> _What you need to do_
With pictures omitted, output the records below exactly as they appear.

· · ·

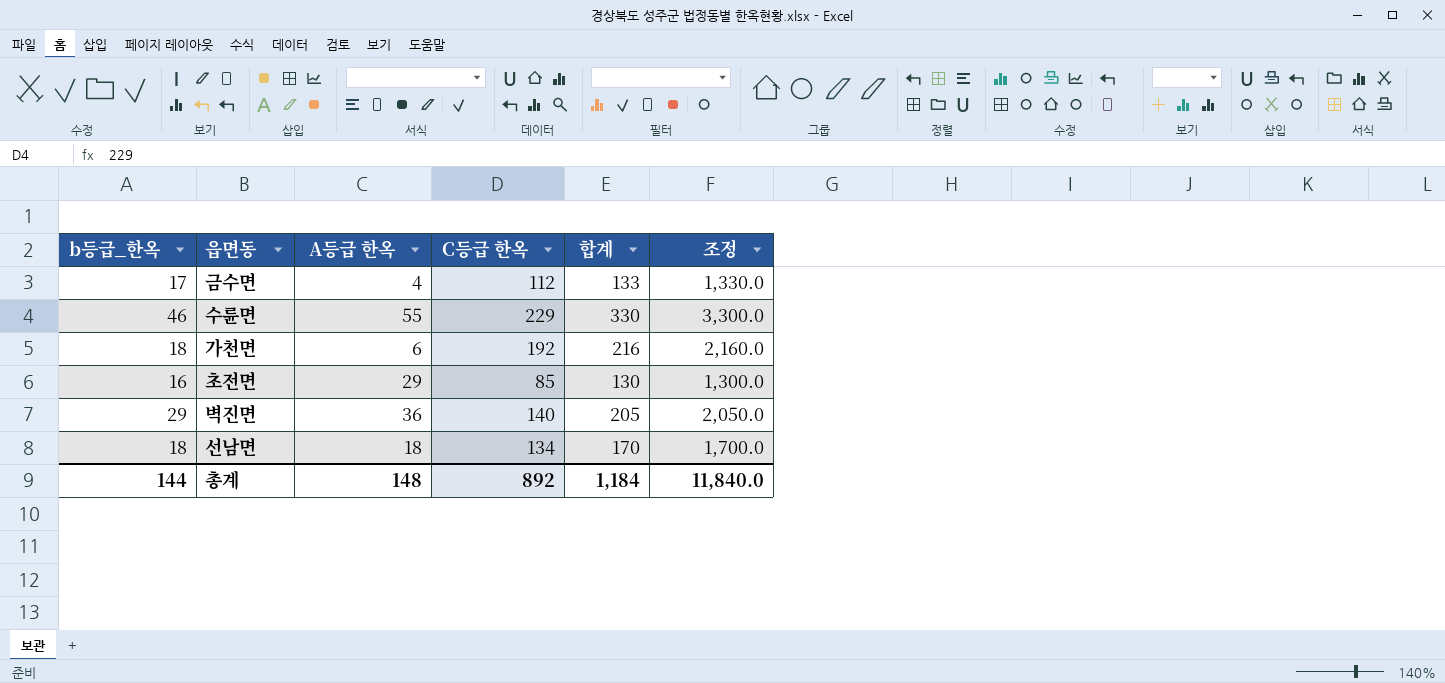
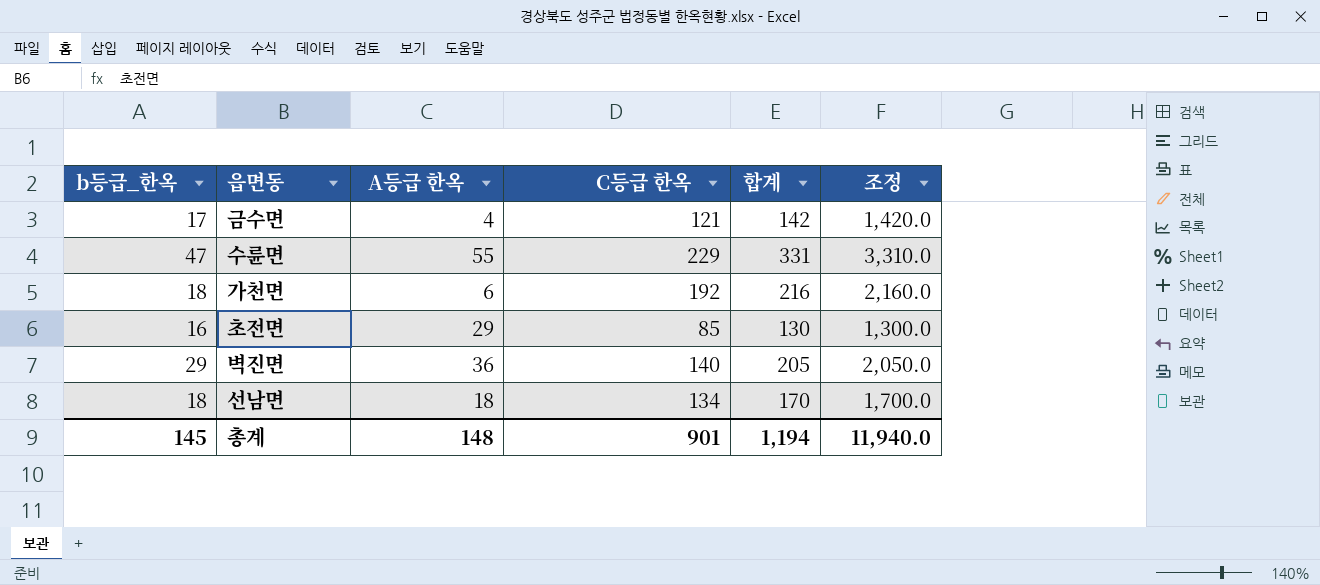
금수면 | C등급 한옥: 112 -> 121
금수면 | 합계: 133 -> 142
금수면 | 조정: 1,330.0 -> 1,420.0
수륜면 | b등급_한옥: 46 -> 47
수륜면 | 합계: 330 -> 331
수륜면 | 조정: 3,300.0 -> 3,310.0
총계 | b등급_한옥: 144 -> 145
총계 | C등급 한옥: 892 -> 901
총계 | 합계: 1,184 -> 1,194
총계 | 조정: 11,840.0 -> 11,940.0

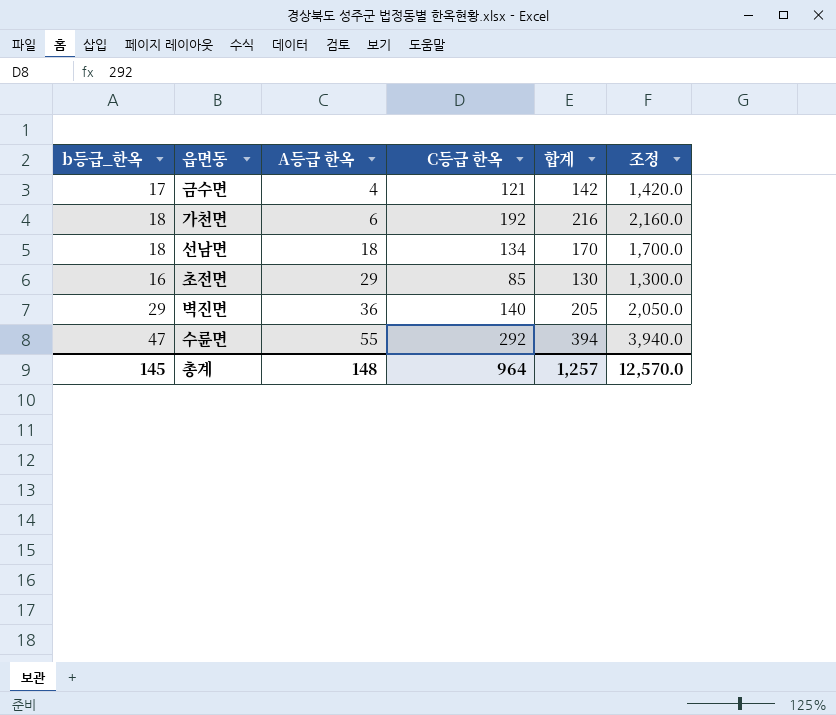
row order: none -> A등급 한옥 ascending
수륜면 | C등급 한옥: 229 -> 292
수륜면 | 합계: 331 -> 394
수륜면 | 조정: 3,310.0 -> 3,940.0
총계 | C등급 한옥: 901 -> 964
총계 | 합계: 1,194 -> 1,257
총계 | 조정: 11,940.0 -> 12,570.0

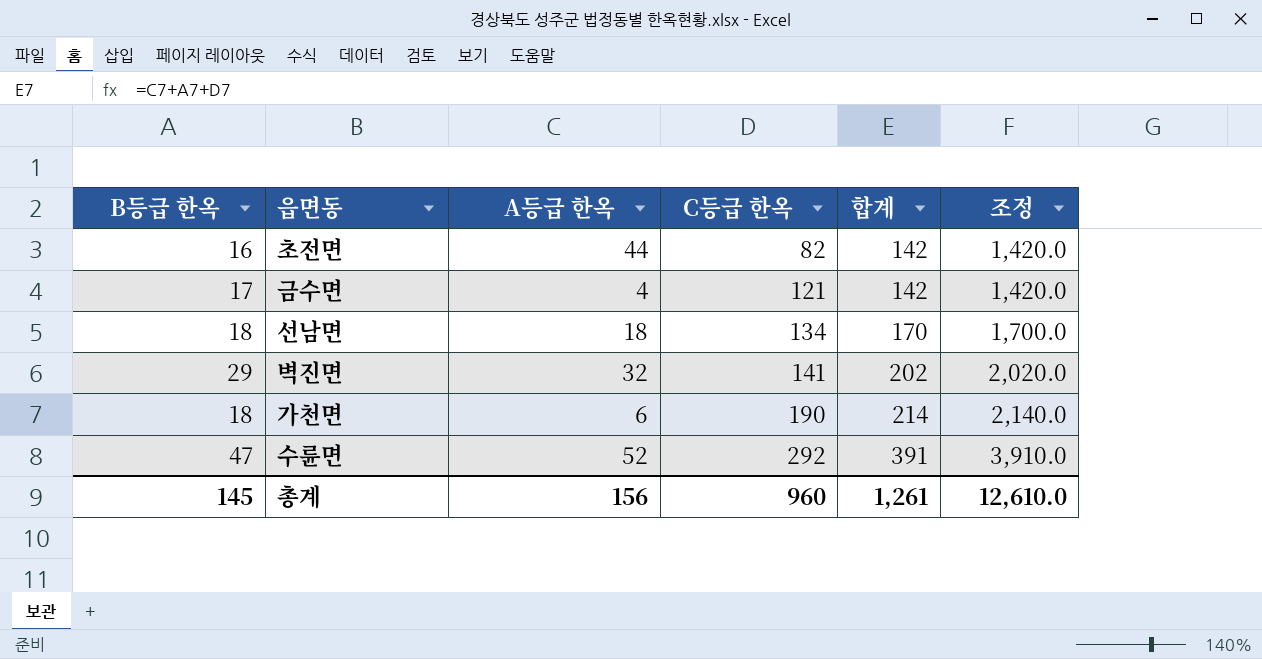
row order: A등급 한옥 ascending -> C등급 한옥 ascending
column name: b등급_한옥 -> B등급 한옥
초전면 | A등급 한옥: 29 -> 44
초전면 | C등급 한옥: 85 -> 82
초전면 | 합계: 130 -> 142
초전면 | 조정: 1,300.0 -> 1,420.0
벽진면 | A등급 한옥: 36 -> 32
벽진면 | C등급 한옥: 140 -> 141
벽진면 | 합계: 205 -> 202
벽진면 | 조정: 2,050.0 -> 2,020.0
가천면 | C등급 한옥: 192 -> 190
가천면 | 합계: 216 -> 214
가천면 | 조정: 2,160.0 -> 2,140.0
수륜면 | A등급 한옥: 55 -> 52
수륜면 | 합계: 394 -> 391
수륜면 | 조정: 3,940.0 -> 3,910.0
총계 | A등급 한옥: 148 -> 156
총계 | C등급 한옥: 964 -> 960
총계 | 합계: 1,257 -> 1,261
총계 | 조정: 12,570.0 -> 12,610.0

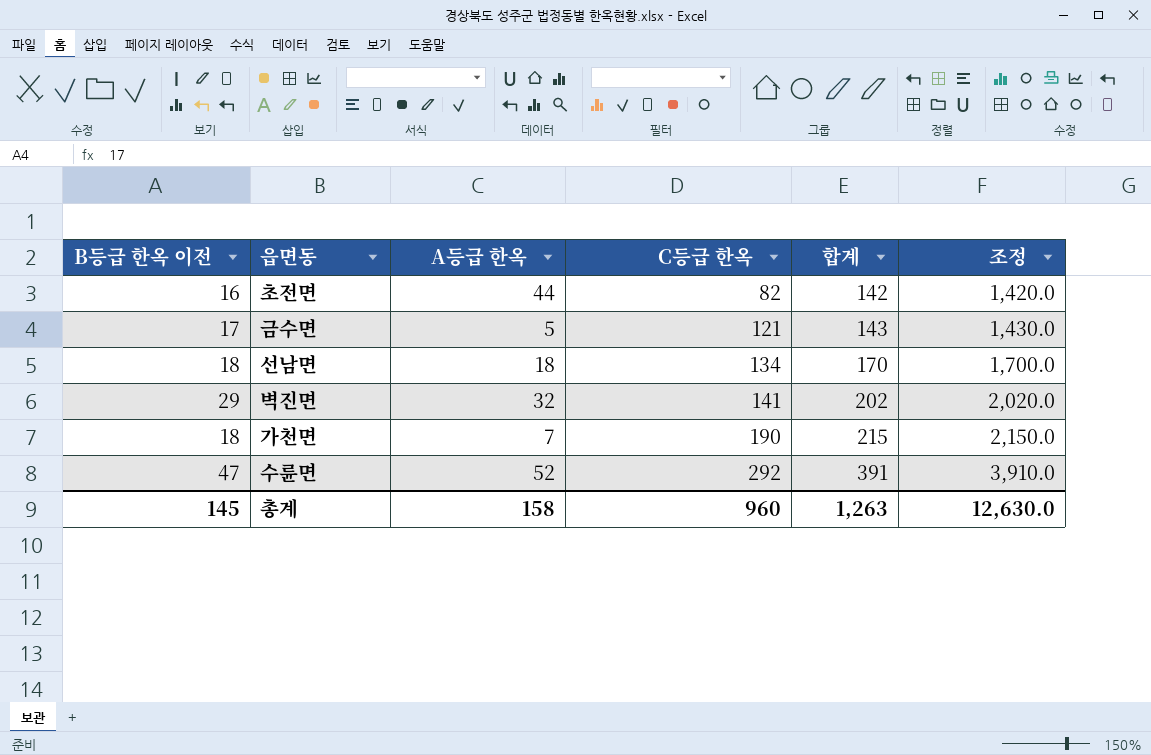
column name: B등급 한옥 -> B등급 한옥 이전
금수면 | A등급 한옥: 4 -> 5
금수면 | 합계: 142 -> 143
금수면 | 조정: 1,420.0 -> 1,430.0
가천면 | A등급 한옥: 6 -> 7
가천면 | 합계: 214 -> 215
가천면 | 조정: 2,140.0 -> 2,150.0
총계 | A등급 한옥: 156 -> 158
총계 | 합계: 1,261 -> 1,263
총계 | 조정: 12,610.0 -> 12,630.0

· · ·

> _Answer box_
금수면 | C등급 한옥: 112 -> 121
금수면 | 합계: 133 -> 142
금수면 | 조정: 1,330.0 -> 1,420.0
수륜면 | b등급_한옥: 46 -> 47
수륜면 | 합계: 330 -> 331
수륜면 | 조정: 3,300.0 -> 3,310.0
총계 | b등급_한옥: 144 -> 145
총계 | C등급 한옥: 892 -> 901
총계 | 합계: 1,184 -> 1,194
총계 | 조정: 11,840.0 -> 11,940.0

row order: none -> A등급 한옥 ascending
수륜면 | C등급 한옥: 229 -> 292
수륜면 | 합계: 331 -> 394
수륜면 | 조정: 3,310.0 -> 3,940.0
총계 | C등급 한옥: 901 -> 964
총계 | 합계: 1,194 -> 1,257
총계 | 조정: 11,940.0 -> 12,570.0

row order: A등급 한옥 ascending -> C등급 한옥 ascending
column name: b등급_한옥 -> B등급 한옥
초전면 | A등급 한옥: 29 -> 44
초전면 | C등급 한옥: 85 -> 82
초전면 | 합계: 130 -> 142
초전면 | 조정: 1,300.0 -> 1,420.0
벽진면 | A등급 한옥: 36 -> 32
벽진면 | C등급 한옥: 140 -> 141
벽진면 | 합계: 205 -> 202
벽진면 | 조정: 2,050.0 -> 2,020.0
가천면 | C등급 한옥: 192 -> 190
가천면 | 합계: 216 -> 214
가천면 | 조정: 2,160.0 -> 2,140.0
수륜면 | A등급 한옥: 55 -> 52
수륜면 | 합계: 394 -> 391
수륜면 | 조정: 3,940.0 -> 3,910.0
총계 | A등급 한옥: 148 -> 156
총계 | C등급 한옥: 964 -> 960
총계 | 합계: 1,257 -> 1,261
총계 | 조정: 12,570.0 -> 12,610.0

column name: B등급 한옥 -> B등급 한옥 이전
금수면 | A등급 한옥: 4 -> 5
금수면 | 합계: 142 -> 143
금수면 | 조정: 1,420.0 -> 1,430.0
가천면 | A등급 한옥: 6 -> 7
가천면 | 합계: 214 -> 215
가천면 | 조정: 2,140.0 -> 2,150.0
총계 | A등급 한옥: 156 -> 158
총계 | 합계: 1,261 -> 1,263
총계 | 조정: 12,610.0 -> 12,630.0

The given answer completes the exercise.